_TASK INSTRUCTIONS:_
Using the listing below, print exactly everything from the line with "[131,92,268,105] Information Group" down to the line with "(156, 1227) none", both included, and nothing more.

_AVAILABLE DATA:_
---

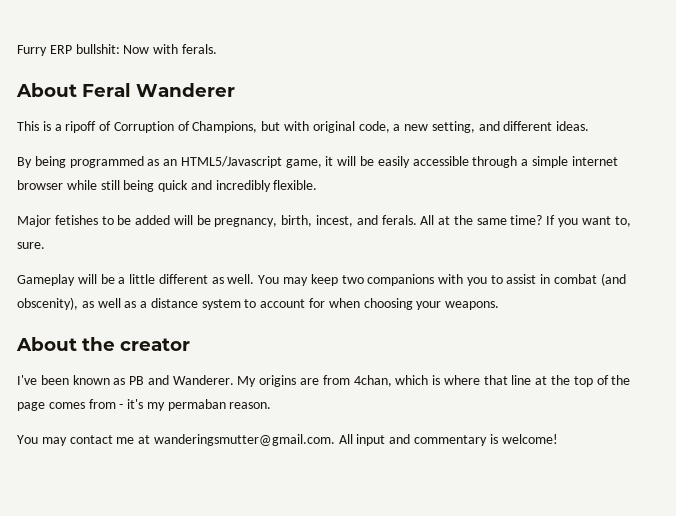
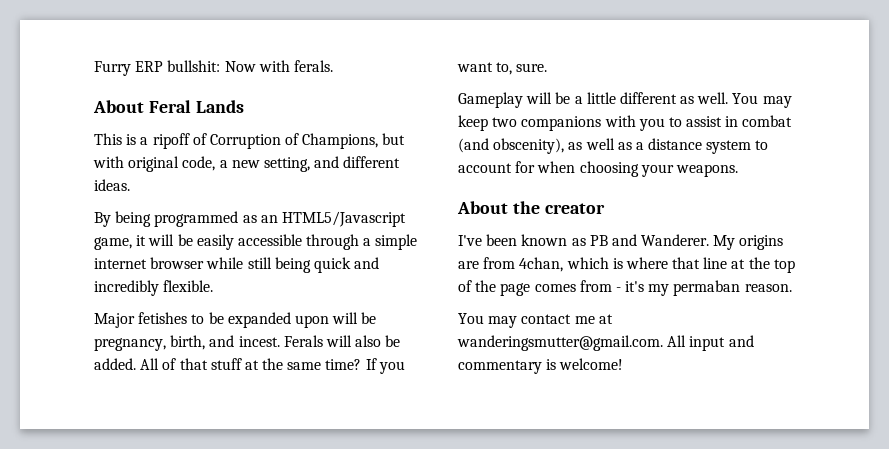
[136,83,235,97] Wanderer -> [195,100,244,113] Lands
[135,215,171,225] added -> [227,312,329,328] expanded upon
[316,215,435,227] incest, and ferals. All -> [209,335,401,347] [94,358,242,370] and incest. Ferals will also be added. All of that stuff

---

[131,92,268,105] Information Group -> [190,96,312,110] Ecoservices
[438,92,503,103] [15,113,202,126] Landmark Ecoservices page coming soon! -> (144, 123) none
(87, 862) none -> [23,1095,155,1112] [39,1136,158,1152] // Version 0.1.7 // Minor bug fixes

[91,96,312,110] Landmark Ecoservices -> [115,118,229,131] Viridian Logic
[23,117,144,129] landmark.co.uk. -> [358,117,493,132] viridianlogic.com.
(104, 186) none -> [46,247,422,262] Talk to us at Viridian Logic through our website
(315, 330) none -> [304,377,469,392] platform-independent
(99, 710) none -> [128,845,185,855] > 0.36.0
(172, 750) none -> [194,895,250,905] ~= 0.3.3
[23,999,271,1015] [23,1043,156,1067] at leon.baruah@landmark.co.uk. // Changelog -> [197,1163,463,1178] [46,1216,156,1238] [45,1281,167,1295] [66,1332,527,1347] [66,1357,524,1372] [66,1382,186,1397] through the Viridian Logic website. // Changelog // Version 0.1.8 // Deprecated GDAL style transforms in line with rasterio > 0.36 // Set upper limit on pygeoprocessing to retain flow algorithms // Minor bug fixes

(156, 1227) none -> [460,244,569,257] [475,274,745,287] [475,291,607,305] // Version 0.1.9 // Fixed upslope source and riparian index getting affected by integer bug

---

_RESULT:_
[131,92,268,105] Information Group -> [190,96,312,110] Ecoservices
[438,92,503,103] [15,113,202,126] Landmark Ecoservices page coming soon! -> (144, 123) none
(87, 862) none -> [23,1095,155,1112] [39,1136,158,1152] // Version 0.1.7 // Minor bug fixes

[91,96,312,110] Landmark Ecoservices -> [115,118,229,131] Viridian Logic
[23,117,144,129] landmark.co.uk. -> [358,117,493,132] viridianlogic.com.
(104, 186) none -> [46,247,422,262] Talk to us at Viridian Logic through our website
(315, 330) none -> [304,377,469,392] platform-independent
(99, 710) none -> [128,845,185,855] > 0.36.0
(172, 750) none -> [194,895,250,905] ~= 0.3.3
[23,999,271,1015] [23,1043,156,1067] at leon.baruah@landmark.co.uk. // Changelog -> [197,1163,463,1178] [46,1216,156,1238] [45,1281,167,1295] [66,1332,527,1347] [66,1357,524,1372] [66,1382,186,1397] through the Viridian Logic website. // Changelog // Version 0.1.8 // Deprecated GDAL style transforms in line with rasterio > 0.36 // Set upper limit on pygeoprocessing to retain flow algorithms // Minor bug fixes

(156, 1227) none -> [460,244,569,257] [475,274,745,287] [475,291,607,305] // Version 0.1.9 // Fixed upslope source and riparian index getting affected by integer bug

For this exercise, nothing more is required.